> Supplied records:
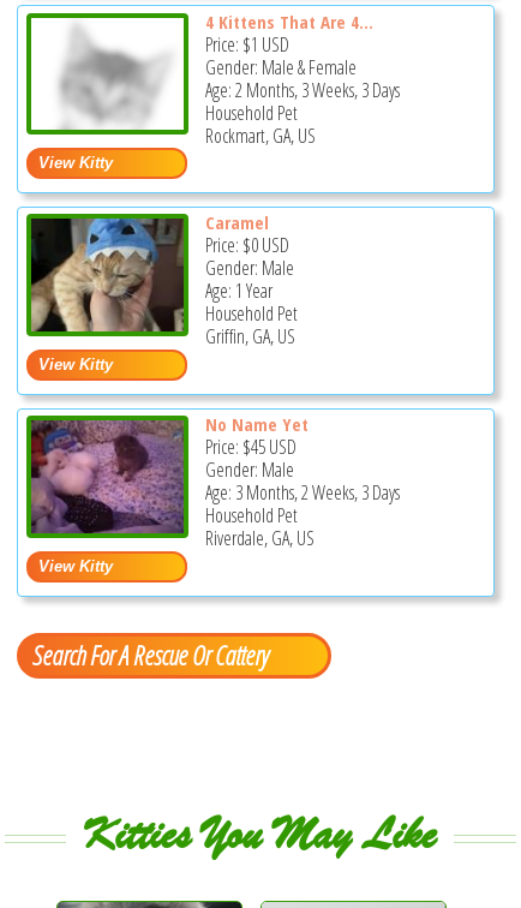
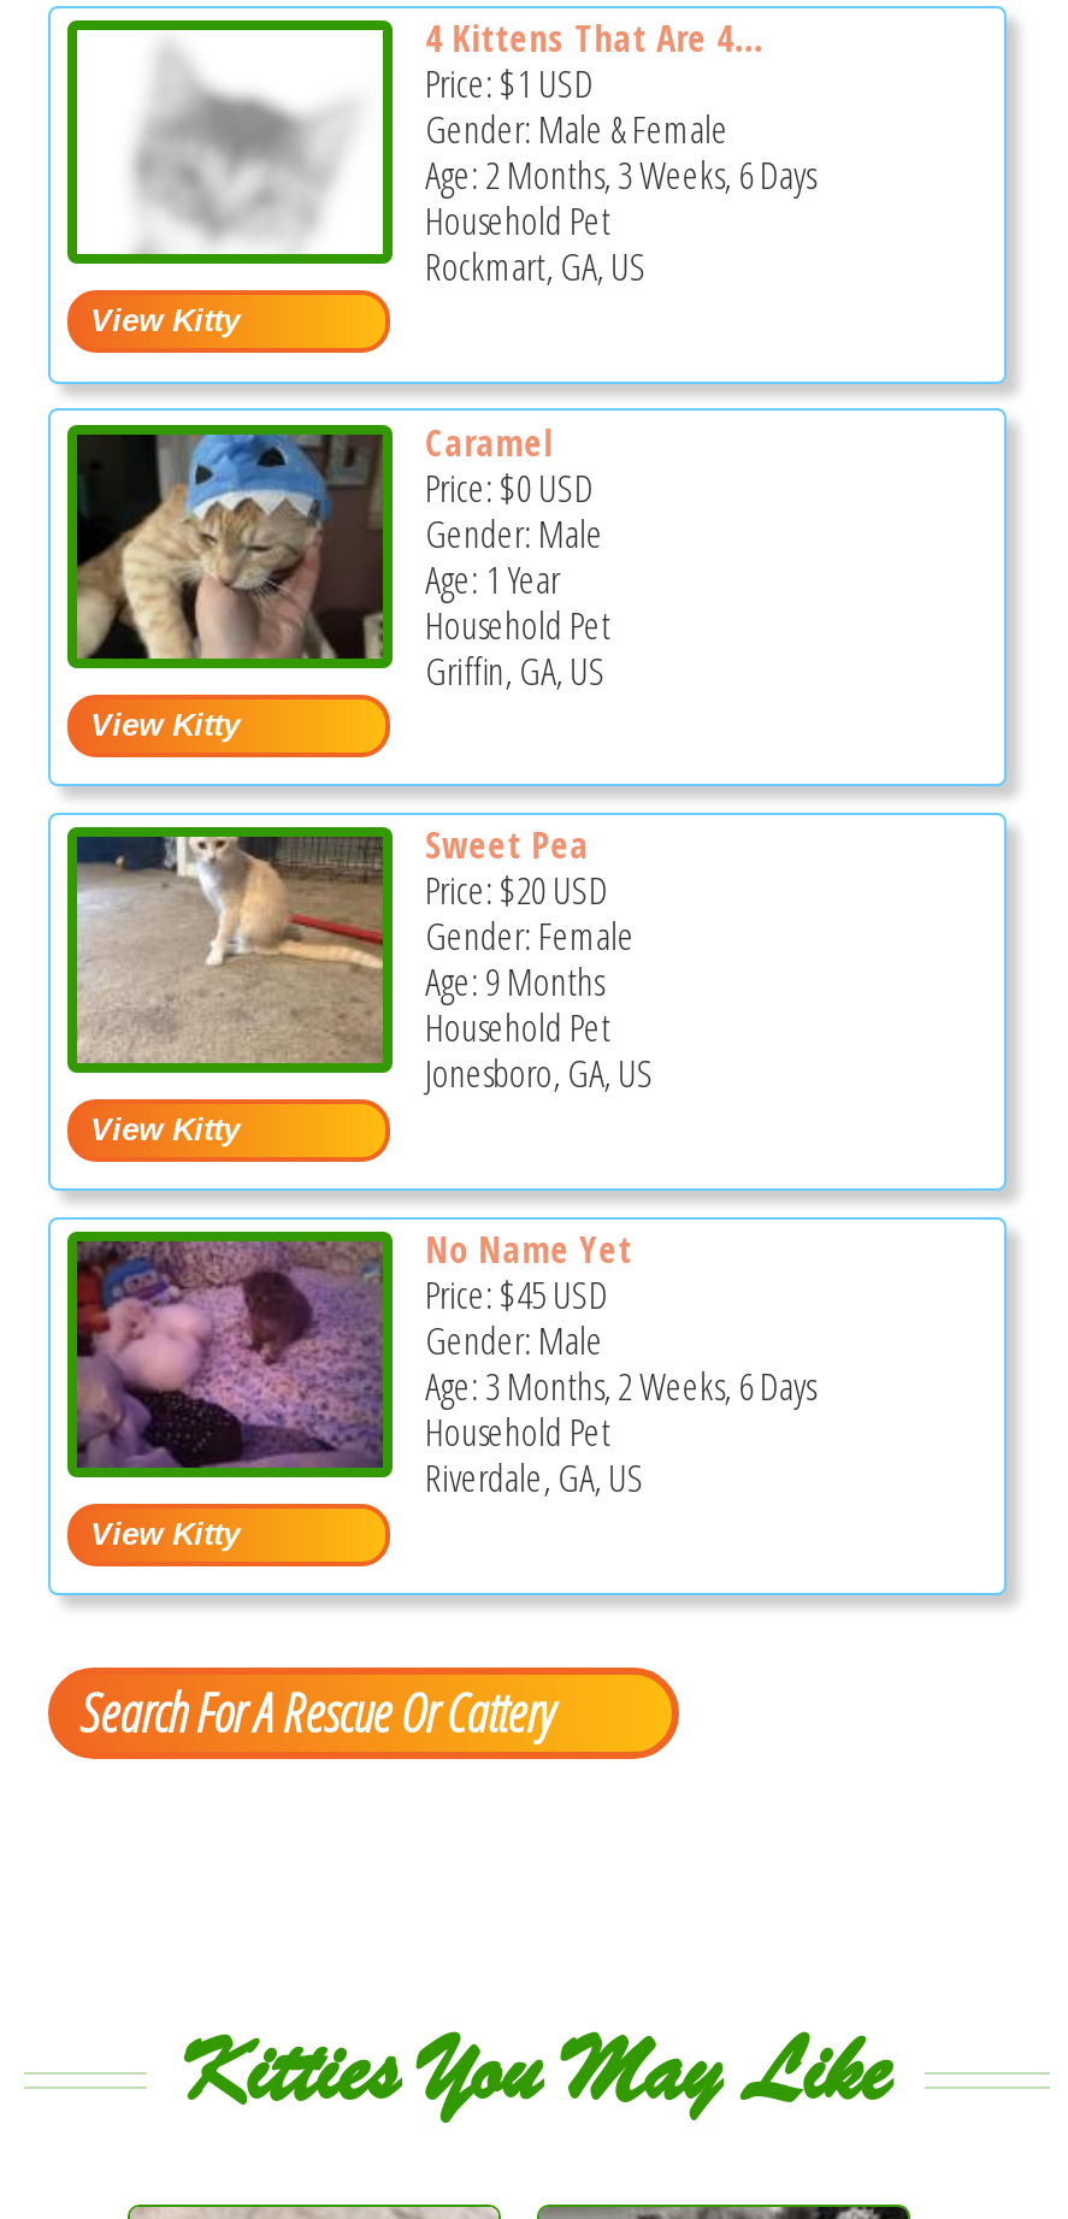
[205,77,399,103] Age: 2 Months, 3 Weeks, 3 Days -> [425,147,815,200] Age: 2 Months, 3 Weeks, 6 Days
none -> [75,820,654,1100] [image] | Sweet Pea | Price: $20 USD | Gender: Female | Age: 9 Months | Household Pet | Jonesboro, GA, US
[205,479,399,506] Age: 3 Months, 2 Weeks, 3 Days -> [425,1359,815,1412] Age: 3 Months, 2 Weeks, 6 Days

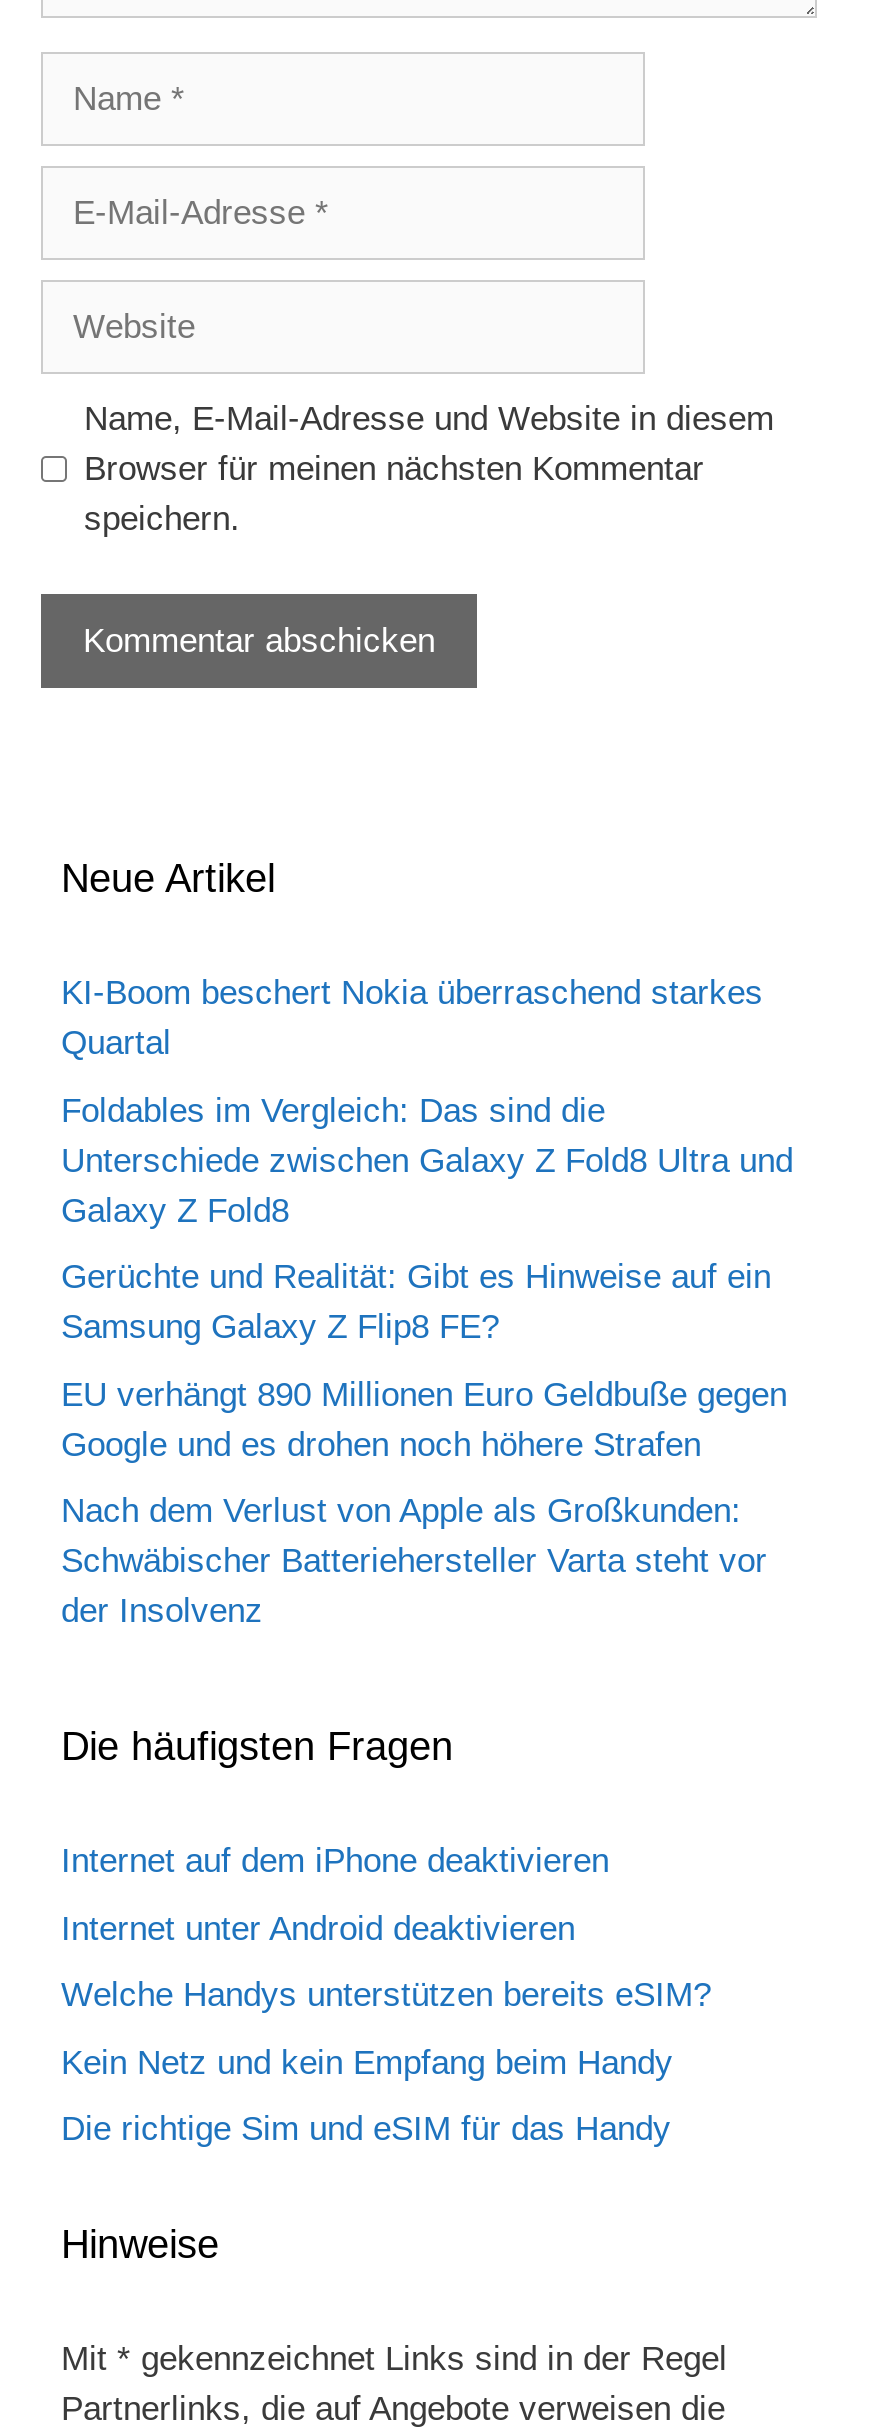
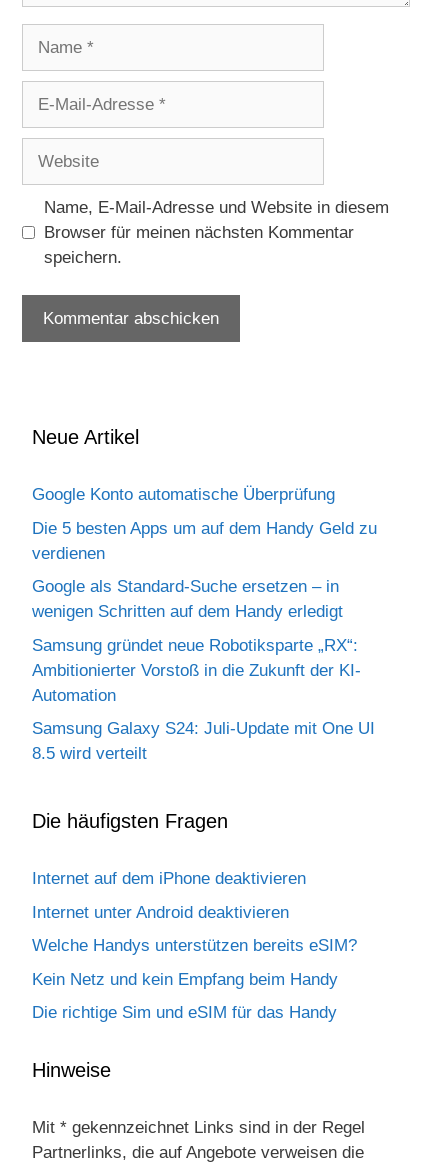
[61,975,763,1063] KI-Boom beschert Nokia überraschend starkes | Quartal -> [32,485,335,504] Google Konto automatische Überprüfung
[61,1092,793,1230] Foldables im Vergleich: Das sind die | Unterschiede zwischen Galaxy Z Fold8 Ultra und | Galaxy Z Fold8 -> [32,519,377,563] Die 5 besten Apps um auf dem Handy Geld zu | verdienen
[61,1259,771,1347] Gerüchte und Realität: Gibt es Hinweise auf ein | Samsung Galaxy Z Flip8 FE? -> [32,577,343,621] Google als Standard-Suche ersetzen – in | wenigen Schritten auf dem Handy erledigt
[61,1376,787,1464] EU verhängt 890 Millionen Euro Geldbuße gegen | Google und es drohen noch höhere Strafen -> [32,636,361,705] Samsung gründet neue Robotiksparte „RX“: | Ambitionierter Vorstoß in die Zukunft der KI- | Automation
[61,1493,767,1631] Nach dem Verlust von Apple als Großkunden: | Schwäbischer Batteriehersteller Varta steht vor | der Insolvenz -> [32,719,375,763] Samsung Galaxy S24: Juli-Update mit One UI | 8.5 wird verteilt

> Task objective: Repeat, exactly as they stand above, the lines from the line with "[61,1259,771,1347] Gerüchte und" to the line with "[61,1376,787,1464] EU verhängt", both lines included.

> Task solution:
[61,1259,771,1347] Gerüchte und Realität: Gibt es Hinweise auf ein | Samsung Galaxy Z Flip8 FE? -> [32,577,343,621] Google als Standard-Suche ersetzen – in | wenigen Schritten auf dem Handy erledigt
[61,1376,787,1464] EU verhängt 890 Millionen Euro Geldbuße gegen | Google und es drohen noch höhere Strafen -> [32,636,361,705] Samsung gründet neue Robotiksparte „RX“: | Ambitionierter Vorstoß in die Zukunft der KI- | Automation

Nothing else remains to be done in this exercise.